The Prosecutor General’s seat had been vacant since October 2024, following the resignation of Andriy Kostin amid a scandal over draft evasion schemes involving fraudulent disability certifications for prosecutors.
Medical and social expert commissions had reportedly granted disability to dozens of prosecutors, particularly in the Khmelnytskyi region.

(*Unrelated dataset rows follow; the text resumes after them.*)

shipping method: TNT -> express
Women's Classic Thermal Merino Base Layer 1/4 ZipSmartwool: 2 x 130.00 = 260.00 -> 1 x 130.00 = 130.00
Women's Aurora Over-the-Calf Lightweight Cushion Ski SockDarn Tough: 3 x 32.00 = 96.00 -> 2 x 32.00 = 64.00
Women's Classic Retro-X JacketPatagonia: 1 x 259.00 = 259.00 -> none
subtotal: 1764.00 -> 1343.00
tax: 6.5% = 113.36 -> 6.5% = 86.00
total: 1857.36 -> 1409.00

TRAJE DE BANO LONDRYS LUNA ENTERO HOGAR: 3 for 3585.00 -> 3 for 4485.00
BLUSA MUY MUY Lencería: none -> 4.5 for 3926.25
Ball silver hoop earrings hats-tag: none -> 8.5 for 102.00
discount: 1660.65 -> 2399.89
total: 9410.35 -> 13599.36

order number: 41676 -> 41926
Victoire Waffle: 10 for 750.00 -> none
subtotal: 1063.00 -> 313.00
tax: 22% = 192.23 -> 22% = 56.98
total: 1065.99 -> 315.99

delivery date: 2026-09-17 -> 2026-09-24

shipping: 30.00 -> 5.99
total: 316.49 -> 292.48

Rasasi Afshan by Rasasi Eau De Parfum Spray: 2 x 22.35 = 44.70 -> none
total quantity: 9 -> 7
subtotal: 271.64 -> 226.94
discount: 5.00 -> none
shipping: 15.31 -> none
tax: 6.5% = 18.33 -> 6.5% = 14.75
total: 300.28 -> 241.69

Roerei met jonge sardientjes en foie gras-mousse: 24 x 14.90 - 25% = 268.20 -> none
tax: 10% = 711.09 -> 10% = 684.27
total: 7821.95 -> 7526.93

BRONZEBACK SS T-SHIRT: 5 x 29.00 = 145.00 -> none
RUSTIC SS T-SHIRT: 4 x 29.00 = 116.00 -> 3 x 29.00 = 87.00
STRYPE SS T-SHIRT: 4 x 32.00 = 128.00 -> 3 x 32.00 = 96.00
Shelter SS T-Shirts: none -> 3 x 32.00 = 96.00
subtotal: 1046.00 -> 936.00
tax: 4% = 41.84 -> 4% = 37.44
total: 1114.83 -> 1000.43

The highest-profile case involved Tetyana Krupa, the former head of the Khmelnytskyi Regional Center for Medical and Social Expertise, from whom almost $6 million in cash, undeclared assets, and foreign accounts were seized during searches. Krupa is currently in custody.
Ukraine’s Security Service (SBU) reported that 64 officials from the medical commissions were under investigation, with nine people already convicted. The SBU said 4,106 disability certificates “were canceled.”
Kostin had ordered an internal investigation into the scandal. Shortly after, the head of the Khmelnytskyi Regional Prosecutor’s Office, Oleksiy Oliynyk, resigned.
At the end of October 2024, Kostin announced his resignation.
“Many shameful facts of abuse have been established within the system of prosecutor’s offices of Ukraine,” Kostin wrote on social media.
“I believe it is right to announce my resignation from the post of Prosecutor General,” he added.
His resignation came after Zelensky met with senior officials to address the systemic abuse of disability certificates that allowed officials from “various state bodies” to avoid military service.
Following the meeting, Zelensky said that Kostin should take “political responsibility” for the situation within his agency.
Kostin currently serves as Ukraine’s ambassador to the Netherlands.